- _Assigned task_
Beginning with the first line, retype exactly the records below up to and including the line with "(328, 151) none"; pictures do not belong in the copy.

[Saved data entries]
........

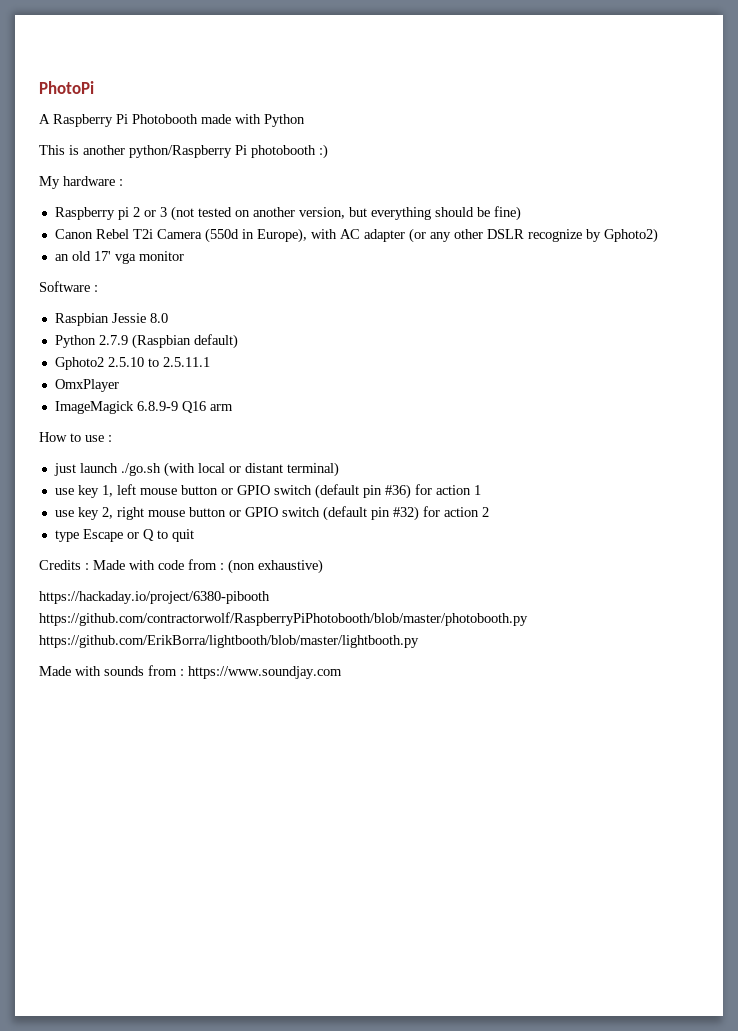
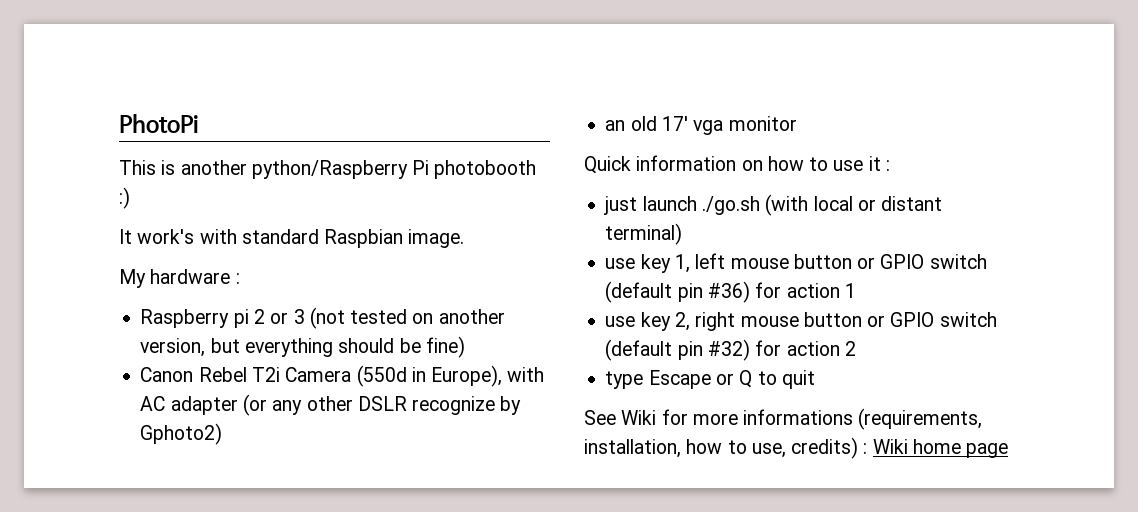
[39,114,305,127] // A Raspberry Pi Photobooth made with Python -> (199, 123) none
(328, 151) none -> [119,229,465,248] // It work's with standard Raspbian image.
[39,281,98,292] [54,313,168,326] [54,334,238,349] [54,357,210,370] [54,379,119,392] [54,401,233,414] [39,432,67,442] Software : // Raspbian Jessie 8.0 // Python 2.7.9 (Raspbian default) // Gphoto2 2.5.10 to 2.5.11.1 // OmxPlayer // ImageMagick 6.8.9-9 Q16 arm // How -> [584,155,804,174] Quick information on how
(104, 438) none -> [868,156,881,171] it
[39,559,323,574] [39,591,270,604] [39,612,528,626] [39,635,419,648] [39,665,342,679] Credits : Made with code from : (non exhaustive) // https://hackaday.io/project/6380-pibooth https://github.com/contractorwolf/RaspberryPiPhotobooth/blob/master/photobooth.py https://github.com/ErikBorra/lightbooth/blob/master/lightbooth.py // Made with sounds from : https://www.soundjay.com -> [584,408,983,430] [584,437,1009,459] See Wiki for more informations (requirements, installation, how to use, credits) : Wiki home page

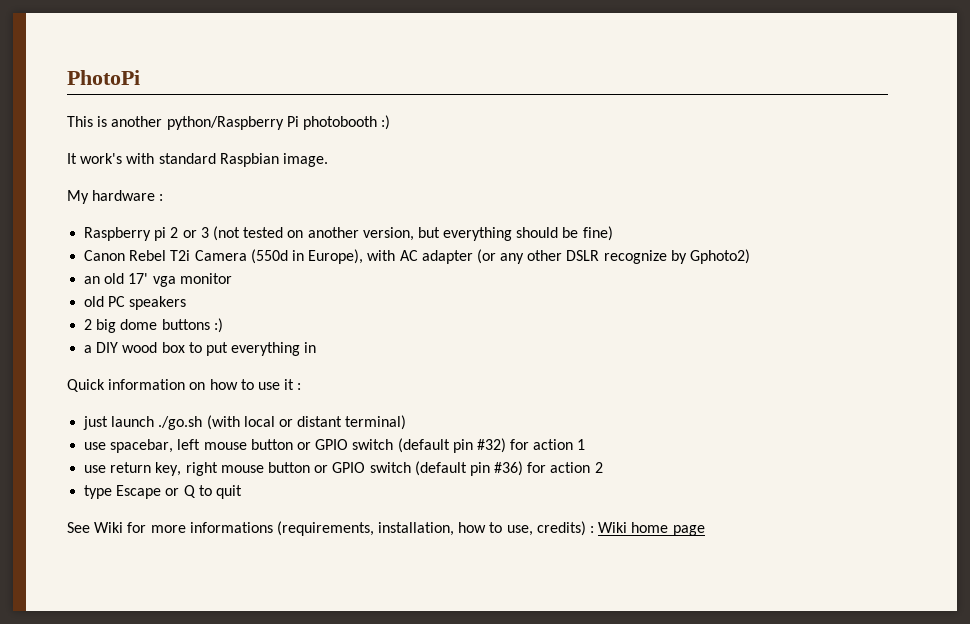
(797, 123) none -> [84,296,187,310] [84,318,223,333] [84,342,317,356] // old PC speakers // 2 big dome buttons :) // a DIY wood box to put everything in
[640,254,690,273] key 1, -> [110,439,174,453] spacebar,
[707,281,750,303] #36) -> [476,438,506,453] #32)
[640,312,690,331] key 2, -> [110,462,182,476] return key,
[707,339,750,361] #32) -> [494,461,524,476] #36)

........

- _Written reply_
[39,114,305,127] // A Raspberry Pi Photobooth made with Python -> (199, 123) none
(328, 151) none -> [119,229,465,248] // It work's with standard Raspbian image.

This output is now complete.